▸ **Activity**:
An exact copy of the entries is needed, with every picture left out.

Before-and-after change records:
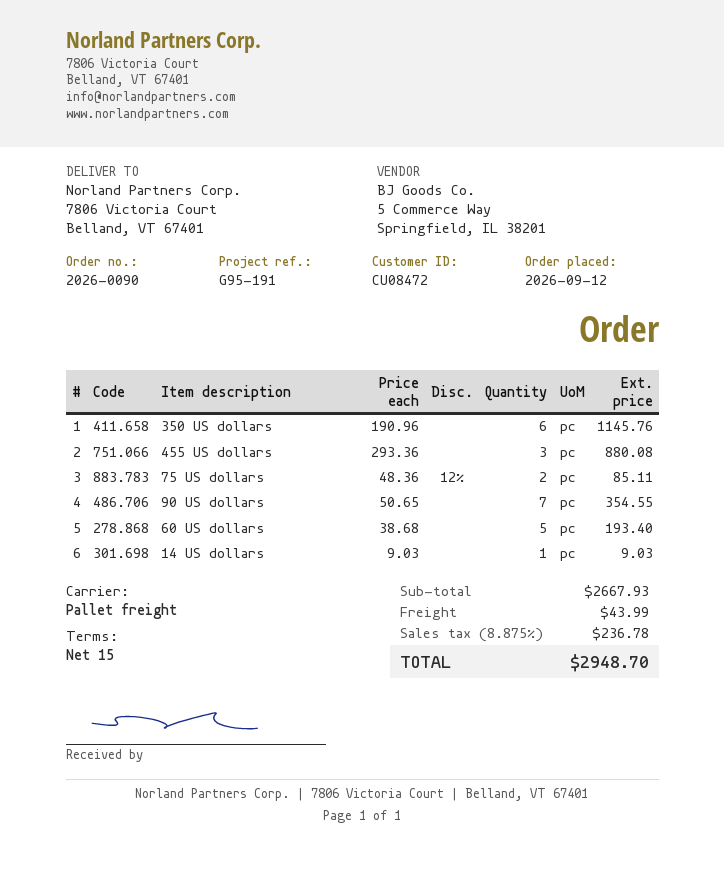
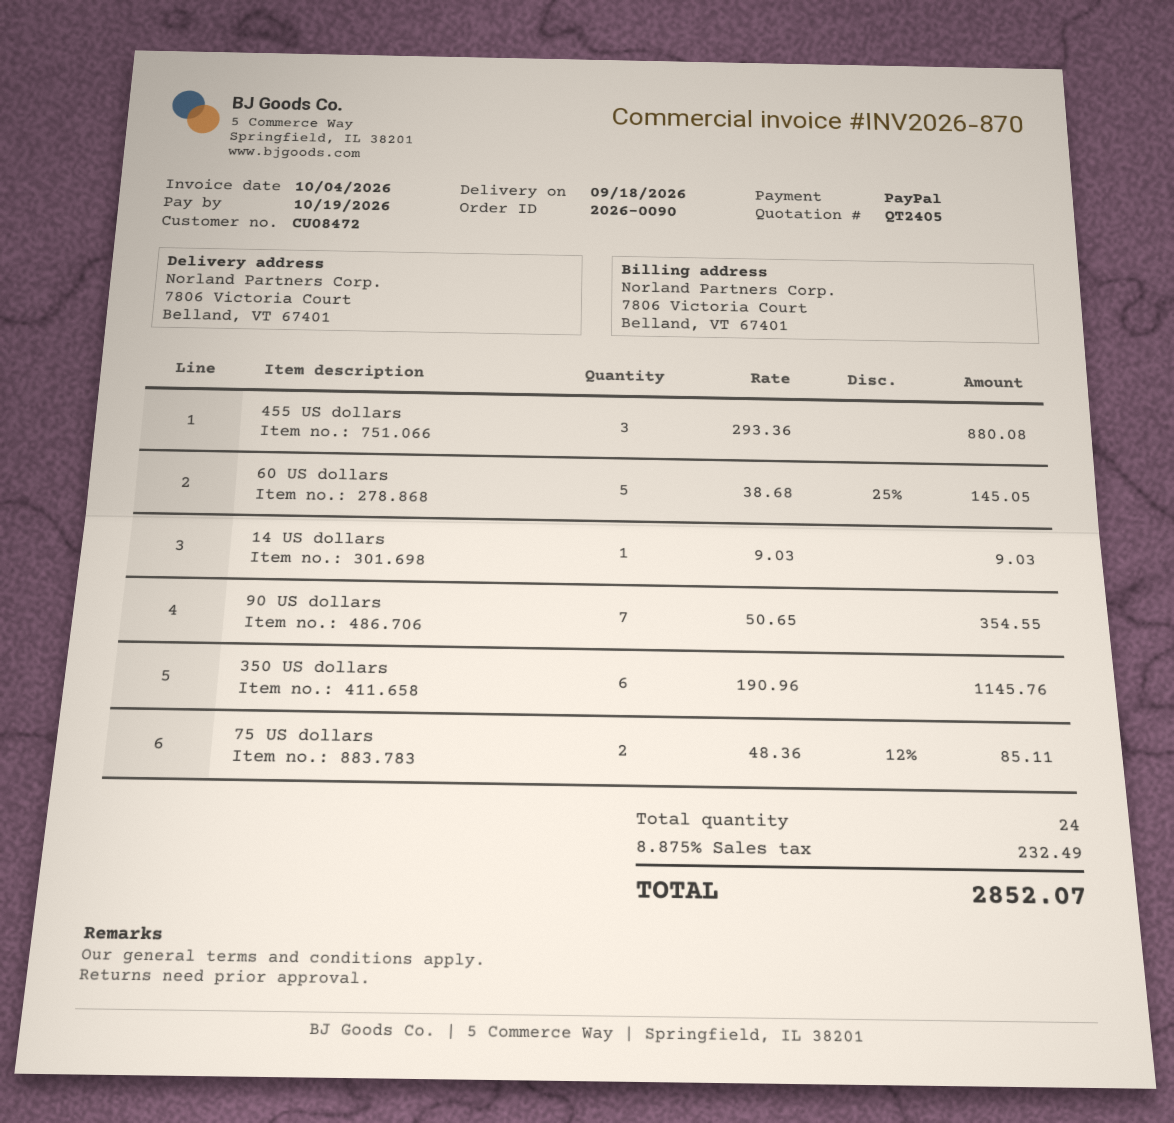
60 US dollars: 5 x 38.68 = 193.40 -> 5 x 38.68 - 25% = 145.05
shipping: 43.99 -> none
tax: 8.875% = 236.78 -> 8.875% = 232.49
total: 2948.70 -> 2852.07

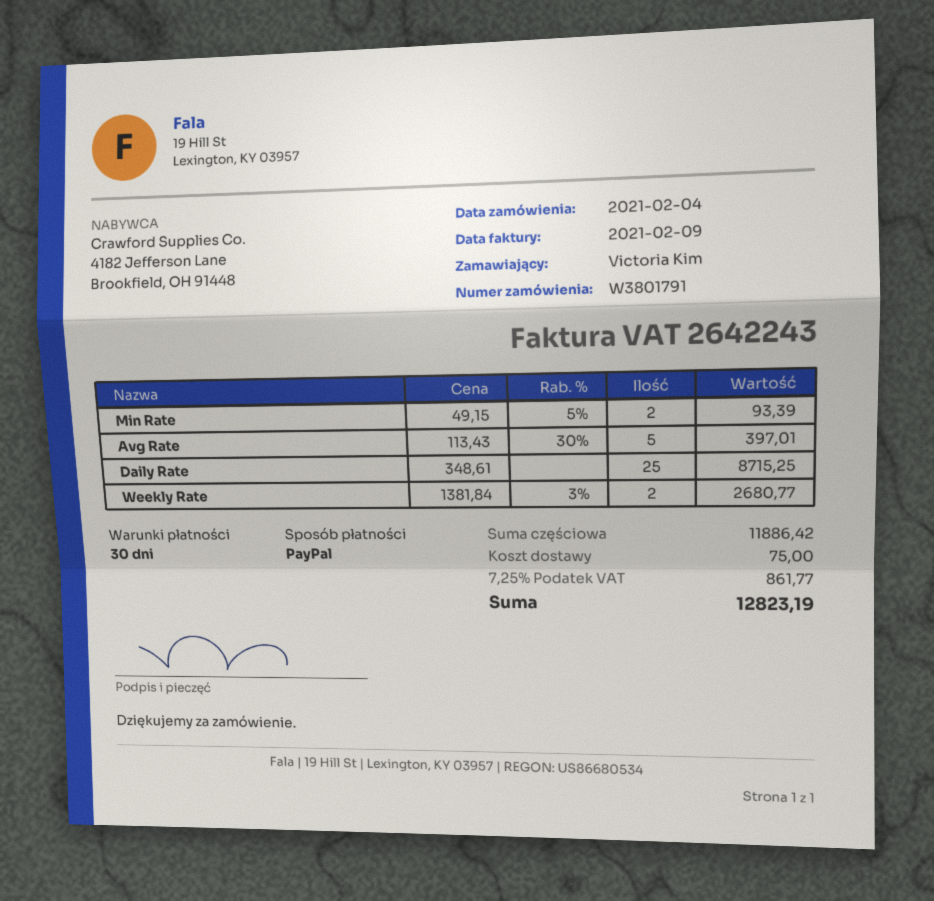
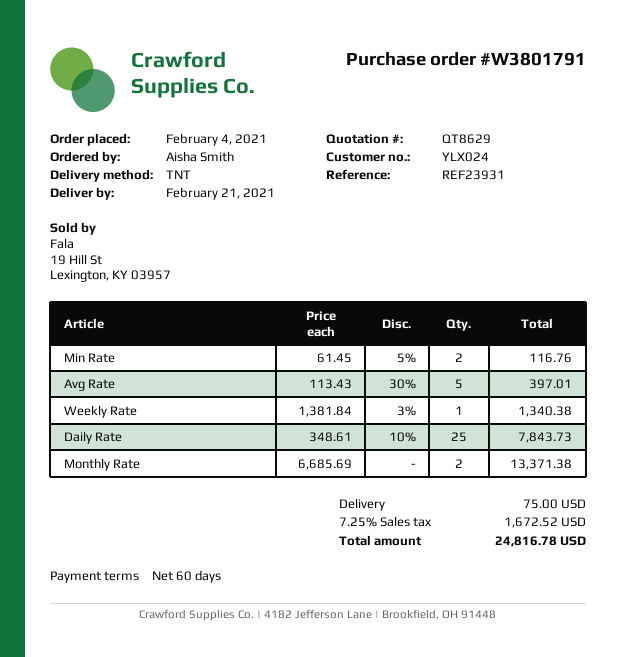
payment terms: 30 days -> 60 days
ordered by: Victoria Kim -> Aisha Smith
Min Rate: 2 x 49.15 - 5% = 93.39 -> 2 x 61.45 - 5% = 116.76
Daily Rate: 25 x 348.61 = 8715.25 -> 25 x 348.61 - 10% = 7843.73
Weekly Rate: 2 x 1381.84 - 3% = 2680.77 -> 1 x 1381.84 - 3% = 1340.38
Monthly Rate: none -> 2 x 6685.69 = 13371.38
tax: 7.25% = 861.77 -> 7.25% = 1672.52
total: 12823.19 -> 24816.78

▸ **Response area**:
60 US dollars: 5 x 38.68 = 193.40 -> 5 x 38.68 - 25% = 145.05
shipping: 43.99 -> none
tax: 8.875% = 236.78 -> 8.875% = 232.49
total: 2948.70 -> 2852.07

payment terms: 30 days -> 60 days
ordered by: Victoria Kim -> Aisha Smith
Min Rate: 2 x 49.15 - 5% = 93.39 -> 2 x 61.45 - 5% = 116.76
Daily Rate: 25 x 348.61 = 8715.25 -> 25 x 348.61 - 10% = 7843.73
Weekly Rate: 2 x 1381.84 - 3% = 2680.77 -> 1 x 1381.84 - 3% = 1340.38
Monthly Rate: none -> 2 x 6685.69 = 13371.38
tax: 7.25% = 861.77 -> 7.25% = 1672.52
total: 12823.19 -> 24816.78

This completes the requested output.